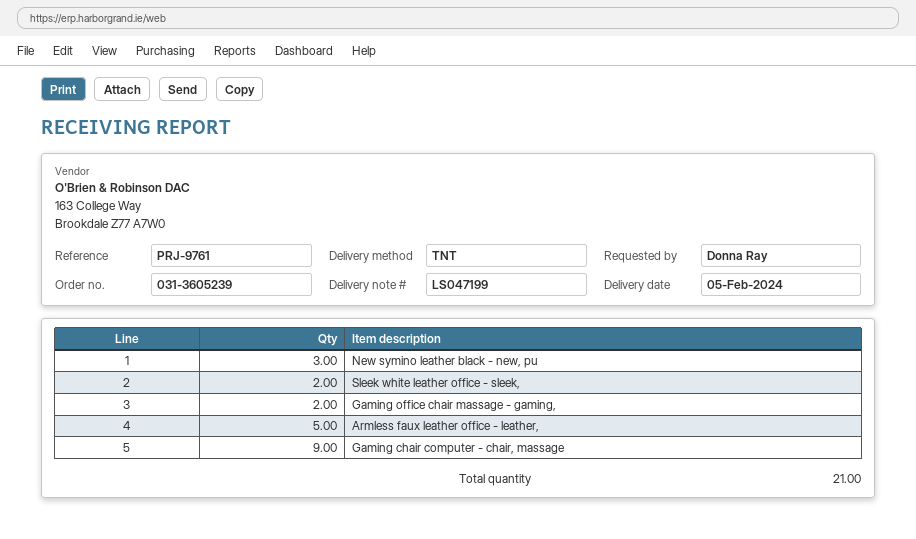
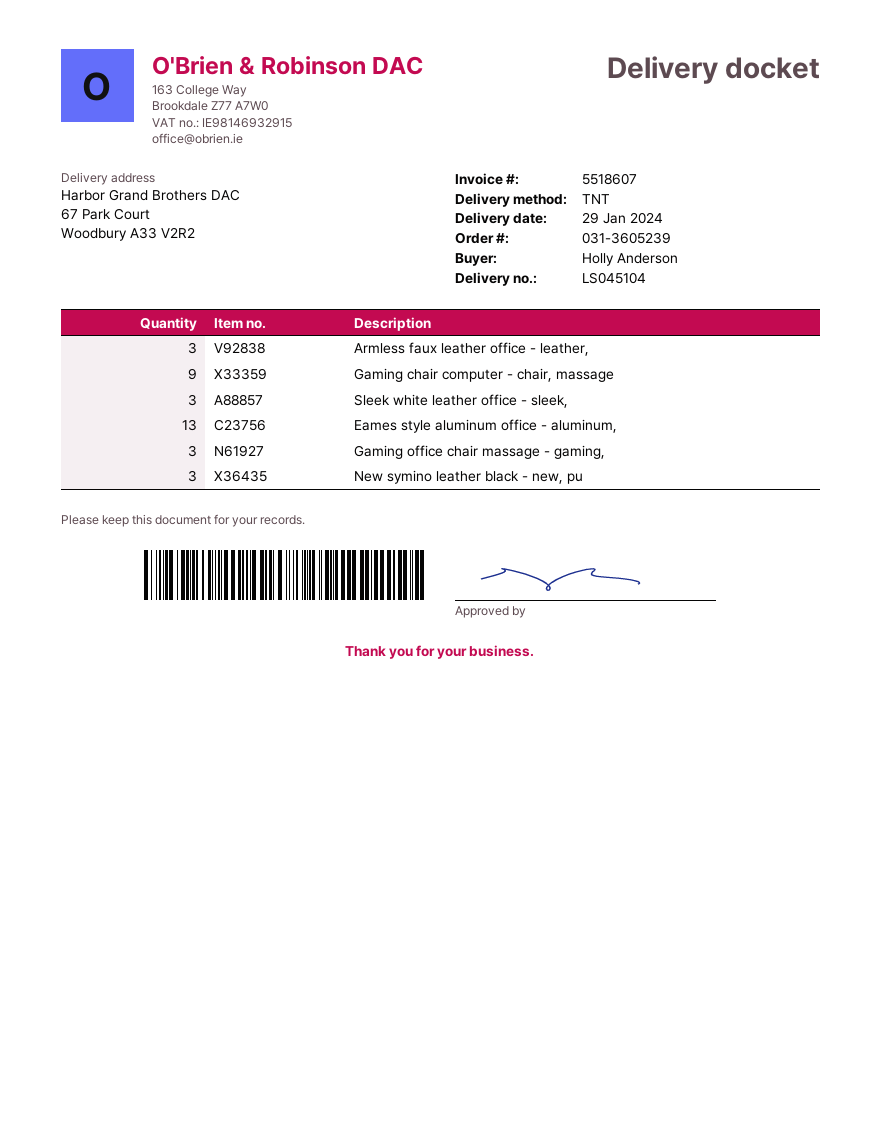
delivery note number: LS047199 -> LS045104
delivery date: 2024-02-05 -> 2024-01-29
ordered by: Donna Ray -> Holly Anderson
Sleek white leather office - sleek,: 2 -> 3
Gaming office chair massage - gaming,: 2 -> 3
Armless faux leather office - leather,: 5 -> 3
Eames style aluminum office - aluminum,: none -> 13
+++
* _How to complete this task_: Restate the data above word for word, omitting every picture.

* _Answer_:
delivery note number: LS047199 -> LS045104
delivery date: 2024-02-05 -> 2024-01-29
ordered by: Donna Ray -> Holly Anderson
Sleek white leather office - sleek,: 2 -> 3
Gaming office chair massage - gaming,: 2 -> 3
Armless faux leather office - leather,: 5 -> 3
Eames style aluminum office - aluminum,: none -> 13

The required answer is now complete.